I convert a void(*)(int, char, int, int) function pointer into a generic void(*)() function pointer. Then, by using variadic template parameters, I simply recast the function pointer to its original type and call the function with some parameters.

This code compiles and runs. Most of the times, it displays the good values. However, this code gives me some Valgrind errors under Mac OS (concerning uninitialized values) and it sometimes displays some unexpected garbage.

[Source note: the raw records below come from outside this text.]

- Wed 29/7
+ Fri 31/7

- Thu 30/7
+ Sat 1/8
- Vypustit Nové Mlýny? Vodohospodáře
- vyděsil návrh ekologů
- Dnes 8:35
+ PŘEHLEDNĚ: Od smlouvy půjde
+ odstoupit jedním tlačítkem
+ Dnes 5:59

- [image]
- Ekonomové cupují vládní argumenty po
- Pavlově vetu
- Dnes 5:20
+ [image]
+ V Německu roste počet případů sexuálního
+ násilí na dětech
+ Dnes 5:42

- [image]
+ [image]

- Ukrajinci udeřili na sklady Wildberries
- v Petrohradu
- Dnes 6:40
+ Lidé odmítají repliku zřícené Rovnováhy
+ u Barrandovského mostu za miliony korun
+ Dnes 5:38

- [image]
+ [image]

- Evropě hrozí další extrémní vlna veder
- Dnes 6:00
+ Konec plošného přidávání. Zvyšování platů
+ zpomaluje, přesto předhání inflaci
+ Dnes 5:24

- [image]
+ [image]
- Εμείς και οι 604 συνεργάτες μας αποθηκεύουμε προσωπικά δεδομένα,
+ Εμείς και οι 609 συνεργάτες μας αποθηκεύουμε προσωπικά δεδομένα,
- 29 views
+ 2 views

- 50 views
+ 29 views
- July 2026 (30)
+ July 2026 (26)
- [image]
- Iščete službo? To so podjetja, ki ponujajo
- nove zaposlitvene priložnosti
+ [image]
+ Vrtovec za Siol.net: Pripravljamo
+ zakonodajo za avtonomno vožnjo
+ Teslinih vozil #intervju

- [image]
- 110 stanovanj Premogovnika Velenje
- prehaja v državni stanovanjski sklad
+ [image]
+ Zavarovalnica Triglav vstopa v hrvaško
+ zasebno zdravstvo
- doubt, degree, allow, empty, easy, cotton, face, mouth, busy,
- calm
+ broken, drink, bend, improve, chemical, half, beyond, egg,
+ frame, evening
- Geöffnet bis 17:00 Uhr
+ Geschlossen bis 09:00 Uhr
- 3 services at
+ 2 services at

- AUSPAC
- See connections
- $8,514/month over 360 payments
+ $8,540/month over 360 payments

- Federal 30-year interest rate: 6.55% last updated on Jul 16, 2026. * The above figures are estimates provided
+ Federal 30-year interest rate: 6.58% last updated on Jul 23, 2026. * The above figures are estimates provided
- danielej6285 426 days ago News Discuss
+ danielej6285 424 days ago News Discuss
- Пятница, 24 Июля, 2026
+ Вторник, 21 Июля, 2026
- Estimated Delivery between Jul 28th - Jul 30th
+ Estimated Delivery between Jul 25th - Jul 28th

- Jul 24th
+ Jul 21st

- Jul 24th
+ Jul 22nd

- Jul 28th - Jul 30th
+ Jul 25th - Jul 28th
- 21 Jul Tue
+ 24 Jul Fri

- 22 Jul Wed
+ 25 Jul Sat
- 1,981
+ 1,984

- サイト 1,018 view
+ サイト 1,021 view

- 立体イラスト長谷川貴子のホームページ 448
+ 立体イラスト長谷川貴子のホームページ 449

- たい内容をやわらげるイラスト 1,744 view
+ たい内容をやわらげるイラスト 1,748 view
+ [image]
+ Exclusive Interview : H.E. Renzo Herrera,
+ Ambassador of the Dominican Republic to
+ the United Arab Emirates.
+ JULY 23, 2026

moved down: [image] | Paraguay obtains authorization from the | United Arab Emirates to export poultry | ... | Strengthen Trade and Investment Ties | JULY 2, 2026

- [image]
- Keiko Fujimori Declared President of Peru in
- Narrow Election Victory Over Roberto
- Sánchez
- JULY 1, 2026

==52187== Conditional jump or move depends on uninitialised value(s)
==52187==    at 0x1004E4C3F: _platform_memchr$VARIANT$Haswell (in /usr/lib/system/libsystem_platform.dylib)
==52187==    by 0x1002D8B96: __sfvwrite (in /usr/lib/system/libsystem_c.dylib)
==52187==    by 0x1002D90AA: fwrite (in /usr/lib/system/libsystem_c.dylib)
==52187==    by 0x100025D29: std::__1::__stdoutbuf<char>::overflow(int) (in /usr/lib/libc++.1.dylib)
==52187==    by 0x10001B91C: std::__1::basic_streambuf<char, std::__1::char_traits<char> >::xsputn(char const*, long) (in /usr/lib/libc++.1.dylib)
==52187==    by 0x10003BDB0: std::__1::ostreambuf_iterator<char, std::__1::char_traits<char> > std::__1::__pad_and_output<char, std::__1::char_traits<char> >(std::__1::ostreambuf_iterator<char, std::__1::char_traits<char> >, char const*, char const*, char const*, std::__1::ios_base&, char) (in /usr/lib/libc++.1.dylib)
==52187==    by 0x10003B9A7: std::__1::num_put<char, std::__1::ostreambuf_iterator<char, std::__1::char_traits<char> > >::do_put(std::__1::ostreambuf_iterator<char, std::__1::char_traits<char> >, std::__1::ios_base&, char, long) const (in /usr/lib/libc++.1.dylib)
==52187==    by 0x1000217A4: std::__1::basic_ostream<char, std::__1::char_traits<char> >::operator<<(int) (in /usr/lib/libc++.1.dylib)
==52187==    by 0x1000011E8: fct(int, char, int, int) (in ./a.out)
==52187==    by 0x1000013C2: void call<int, char, int, int>(void (*)(), int, char, int, int) (in ./a.out)
==52187==    by 0x100001257: main (in ./a.out)

I find this quite curious because when I call the function, I have recasted the function pointer to its original type. I thought it was similar to casting a datatype to void* and then recasting it into the original datatype.

What is wrong with my code? Can't we cast function pointers to void(*)() pointer and then recast this pointer to the original function pointer signature?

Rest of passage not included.